Sir Nicolas, quickly closing the locket; "is it ready to start ye are?"
"As ready as yourself. You're not going to leave the liquor like that, surely? Man, it would be a crime!"
"Get another glass, Hildebrand," said my master now, " and when you've done that, fetch me fiacre."
I went to do his bidding, and when I had filled Mr. Ames' glass I left the room and shut the door after me. But I took good care to clap my ear to the keyhole, and then I heard them talking.

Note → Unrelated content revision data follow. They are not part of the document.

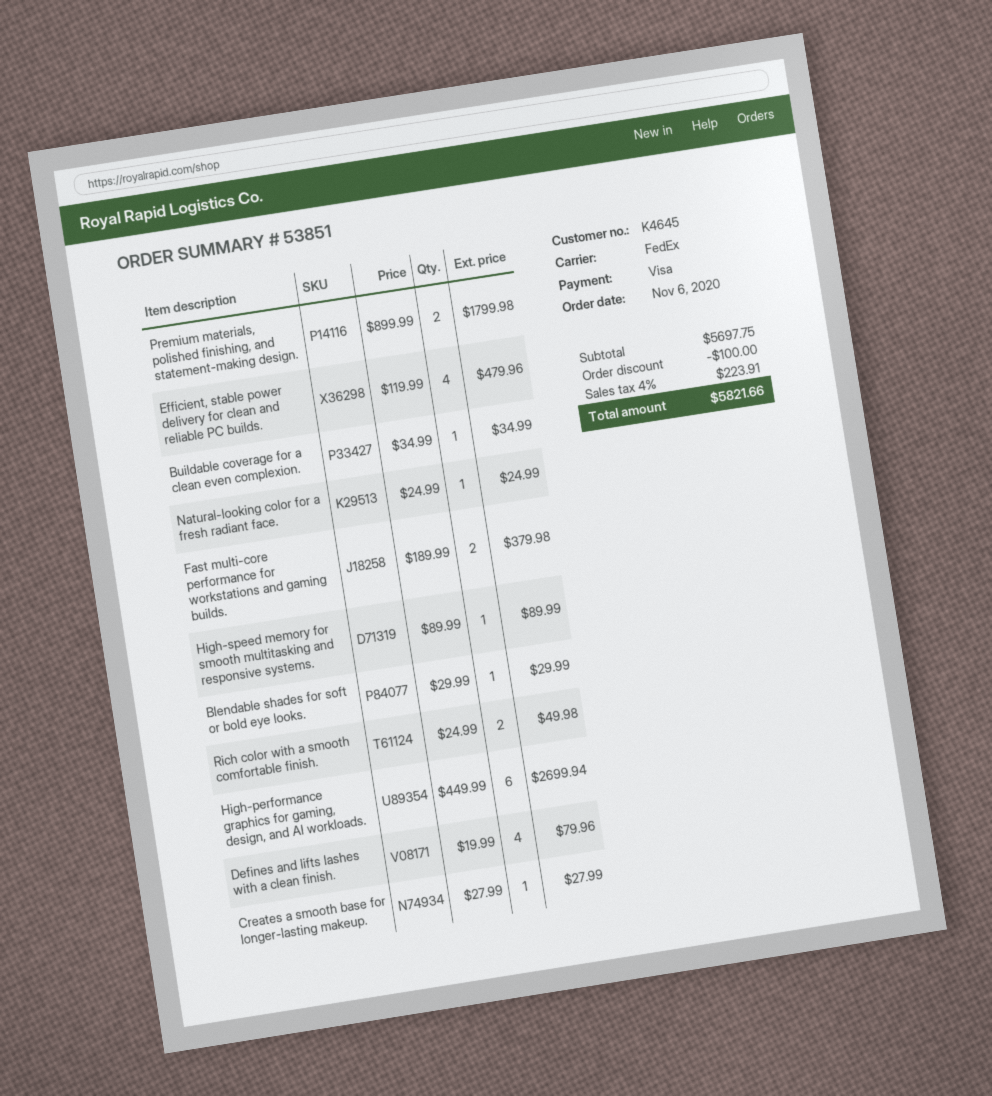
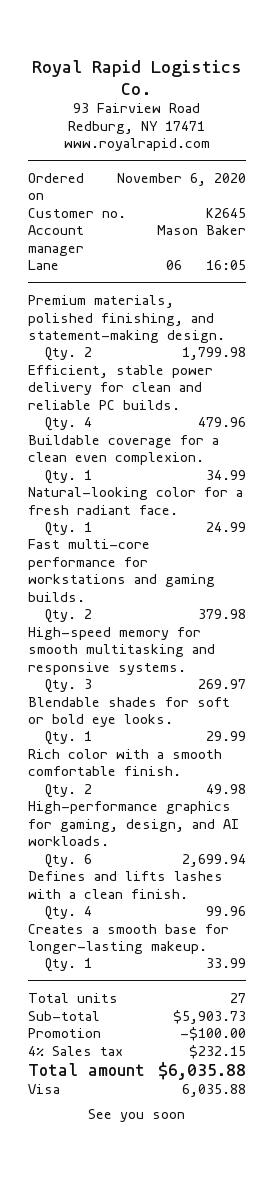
customer number: K4645 -> K2645
High-speed memory for smooth multitasking and responsive systems.: 1 for 89.99 -> 3 for 269.97
Defines and lifts lashes with a clean finish.: 4 for 79.96 -> 4 for 99.96
Creates a smooth base for longer-lasting makeup.: 1 for 27.99 -> 1 for 33.99
subtotal: 5697.75 -> 5903.73
tax: 4% = 223.91 -> 4% = 232.15
total: 5821.66 -> 6035.88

"Jack," said Sir Nicolas, "there's the strangest thing happened that ever you heard of. I've had a present, my boy, not half an hour before you came in. Look at that now, and tell me what you think of it."
There was silence for a while after this, and I supposed that Mr. Ames was looking at the locket. But Sir Nicolas was the one who spoke next.
"Did ye ever see a sweeter face?" he asked. "Isn't it curious that it should come to me like that, with not a word or a letter? Indeed, and I think it's a very pretty mystery."
Jack Ames spoke now.
"You've the right to consider it that," said he; "do you happen to know who the lady is?"
"No more than the dead," replied my master.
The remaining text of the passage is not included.